***** Recorded information *****

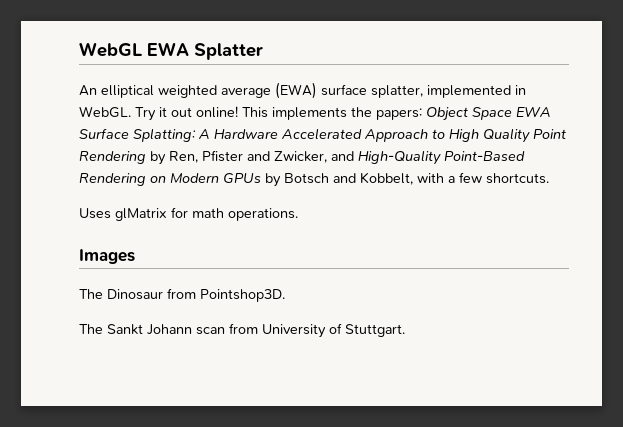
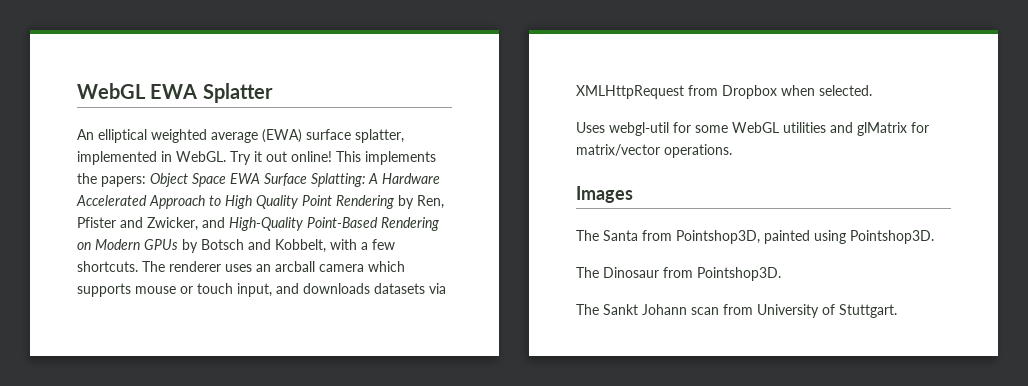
- This implements the papers: Object Space EWA Surface Splatting: A Hardware Accelerated Approach to High Quality Point Rendering by Ren, Pfister and Zwicker, and High-Quality Point-Based Rendering on Modern GPUs by Botsch and Kobbelt, with a few shortcuts.
- Uses glMatrix for math operations.
+ This implements the papers: Object Space EWA Surface Splatting: A Hardware Accelerated Approach to High Quality Point Rendering by Ren, Pfister and Zwicker, and High-Quality Point-Based Rendering on Modern GPUs by Botsch and Kobbelt, with a few shortcuts. The renderer uses an arcball camera which supports mouse or touch input, and downloads datasets via XMLHttpRequest from Dropbox when selected.
+ Uses webgl-util for some WebGL utilities and glMatrix for matrix/vector operations.
+ The Santa from Pointshop3D, painted using Pointshop3D.

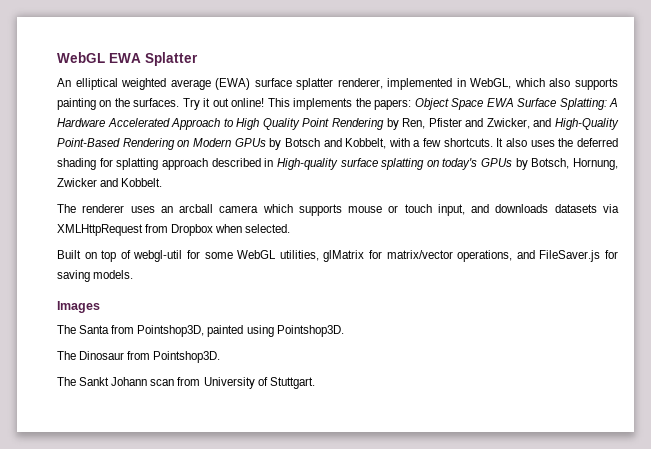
- An elliptical weighted average (EWA) surface splatter, implemented in WebGL.
+ An elliptical weighted average (EWA) surface splatter renderer, implemented in WebGL, which also supports painting on the surfaces.
- This implements the papers: Object Space EWA Surface Splatting: A Hardware Accelerated Approach to High Quality Point Rendering by Ren, Pfister and Zwicker, and High-Quality Point-Based Rendering on Modern GPUs by Botsch and Kobbelt, with a few shortcuts. The renderer uses an arcball camera which supports mouse or touch input, and downloads datasets via XMLHttpRequest from Dropbox when selected.
+ This implements the papers: Object Space EWA Surface Splatting: A Hardware Accelerated Approach to High Quality Point Rendering by Ren, Pfister and Zwicker, and High-Quality Point-Based Rendering on Modern GPUs by Botsch and Kobbelt, with a few shortcuts. It also uses the deferred shading for splatting approach described in High-quality surface splatting on today's GPUs by Botsch, Hornung, Zwicker and Kobbelt.
+ The renderer uses an arcball camera which supports mouse or touch input, and downloads datasets via XMLHttpRequest from Dropbox when selected.
- Uses webgl-util for some WebGL utilities and glMatrix for matrix/vector operations.
+ Built on top of webgl-util for some WebGL utilities, glMatrix for matrix/vector operations, and FileSaver.js for saving models.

*****

◆ What this task involves: For every line above with the word "average" in it, make a copy.

◆ Solution for this task:
- An elliptical weighted average (EWA) surface splatter, implemented in WebGL.
+ An elliptical weighted average (EWA) surface splatter renderer, implemented in WebGL, which also supports painting on the surfaces.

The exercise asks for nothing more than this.